Misal : “Baiklah Bapak/Ibu, sebelum saya menjawab, dari apa yang mungkin Bapa/Ibu sudah ketahui, bagaimana pendapat Bapak/Ibu mengenai dampak televisi terhadap perkembangan anak?” Setelah orang tua menyampaikan pendapatnya, baru kita memberikan jawaban, “Bapak/Ibu, beberapa penelitian telah membuktikan bahwa dampak televisi ataupun media elektronik lainnya terhadap perkembangan anak ternyata bukan hanya dari kontennya yang tidak sesuai tetapi juga dari “jump cut” atau potongan-potongan adegan yang sifatnya tidak kontinyu..dst..dst...”

Dalam menyampaikan jawaban, nada suara tetaplah wajar sehingga kesannya tdk menggurui. Memberikan sumber jawaban juga penting, misal spt tadi, “dari beberapa penelitian....” atau dari “pengalaman saya....”, atau “dari buku yang saya baca...”, atau jika memang sumber informasi yg kita miliki kurang lengkap, maka katakanlah, “dari artikel yang saya baca dan tentunya perlu penelitian lebih lanjut berkaitan dg hal ini...”

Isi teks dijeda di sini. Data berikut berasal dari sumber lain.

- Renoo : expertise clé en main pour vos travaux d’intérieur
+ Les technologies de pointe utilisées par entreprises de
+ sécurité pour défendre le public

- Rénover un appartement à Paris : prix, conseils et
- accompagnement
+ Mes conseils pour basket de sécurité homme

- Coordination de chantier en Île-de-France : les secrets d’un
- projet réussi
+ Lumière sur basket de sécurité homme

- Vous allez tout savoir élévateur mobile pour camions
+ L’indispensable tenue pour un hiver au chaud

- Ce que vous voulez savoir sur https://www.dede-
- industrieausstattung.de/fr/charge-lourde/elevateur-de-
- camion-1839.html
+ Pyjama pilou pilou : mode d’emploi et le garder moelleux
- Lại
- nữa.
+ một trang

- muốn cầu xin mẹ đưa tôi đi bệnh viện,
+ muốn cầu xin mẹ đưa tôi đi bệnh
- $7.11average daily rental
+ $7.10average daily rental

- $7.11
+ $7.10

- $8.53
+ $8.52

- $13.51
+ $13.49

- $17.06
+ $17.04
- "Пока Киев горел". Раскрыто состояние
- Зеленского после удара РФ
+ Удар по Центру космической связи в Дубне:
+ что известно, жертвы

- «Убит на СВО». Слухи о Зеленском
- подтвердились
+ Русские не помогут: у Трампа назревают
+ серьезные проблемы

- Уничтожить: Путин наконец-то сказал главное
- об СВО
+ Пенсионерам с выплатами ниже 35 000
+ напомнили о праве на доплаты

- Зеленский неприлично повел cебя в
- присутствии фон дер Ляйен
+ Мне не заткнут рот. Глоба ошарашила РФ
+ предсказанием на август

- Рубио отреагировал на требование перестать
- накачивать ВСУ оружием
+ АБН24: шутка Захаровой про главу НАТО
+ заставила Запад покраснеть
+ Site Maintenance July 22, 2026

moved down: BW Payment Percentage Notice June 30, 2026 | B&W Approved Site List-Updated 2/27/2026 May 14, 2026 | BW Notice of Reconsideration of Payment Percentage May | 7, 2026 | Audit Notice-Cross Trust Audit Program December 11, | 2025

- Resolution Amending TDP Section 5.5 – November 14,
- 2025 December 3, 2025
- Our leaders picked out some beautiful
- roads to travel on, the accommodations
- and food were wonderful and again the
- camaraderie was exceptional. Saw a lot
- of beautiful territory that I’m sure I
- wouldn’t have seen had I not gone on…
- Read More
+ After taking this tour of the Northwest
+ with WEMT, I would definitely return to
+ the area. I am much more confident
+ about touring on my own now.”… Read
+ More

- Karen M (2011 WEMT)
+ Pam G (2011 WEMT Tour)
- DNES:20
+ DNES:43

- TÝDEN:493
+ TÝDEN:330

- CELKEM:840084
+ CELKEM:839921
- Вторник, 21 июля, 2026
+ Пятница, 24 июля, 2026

Ada satu hal yang perlu diingat ketika orang tua bertanya apa bedanya sistem pendidikan di sekolah ini dengan di sekolah lain, maka jangan jadikan sistem pendidikan itu sebagai komoditi. Karena jika kita menjadikan sistem pendidikan sebagai suatu komoditi, maka kita cenderung akan menjawab “sistem pendidikan di sekolah ini lebih bagus dari pada di sekolah lain.” Atau malah mungkin jg kita akan menjelek-jelekkan yang lain, padahal pada dasarnya semua tujuan pendidikan itu baik hanya cara atau metodanya yg berbeda. Mana yang paling baik, adalah yang paling sesuai dengan kebutuhan anak. Kebutuhan setiap anak berbeda, maka sekolah yang baik utk seseorang belum tentu baik bagi yang lain. 

 Tanya : 
Bagaimana sebaiknya pihak sekolah memposisikan orang tua? Apakah orang tua dipandang sebagai customer dimana orang tua dan anak membutuhkan jasa pendidikan dan kemudian mereka membayar utk itu. Pihak sekolah berusaha utk memenuhi kebutuhan org tua dan anak dengan menyediakan jasa pendidikan dan sebagai imbalannya adalah uang sekolah yang memang dibutuhkan utk menyediakan jasa tsb, misal utk sarana dan prasarana, biaya operasional, peningkatan keterampilan guru, dll.  Atau sebagai partner dimana orang tua diajak bersama-sama utk membangun apa yg dibutuhkan oleh anak. 

Jawab :
Di bagian ini cukup alot diskusinya.... 
Kita yg hadir bisa dikatakan sepakat bhw org tua adalah partner krn masalah pendidikan bukan hanya tanggung jawab sekolah tapi tentu saja jg merupakan tanggung jawab org tua. Dan apa yg diberikan di sekolah tentu tdk ada artinya jika org tua di rmh tdk memberikan hal yg sejalan dg apa yg didpt di sekolah. 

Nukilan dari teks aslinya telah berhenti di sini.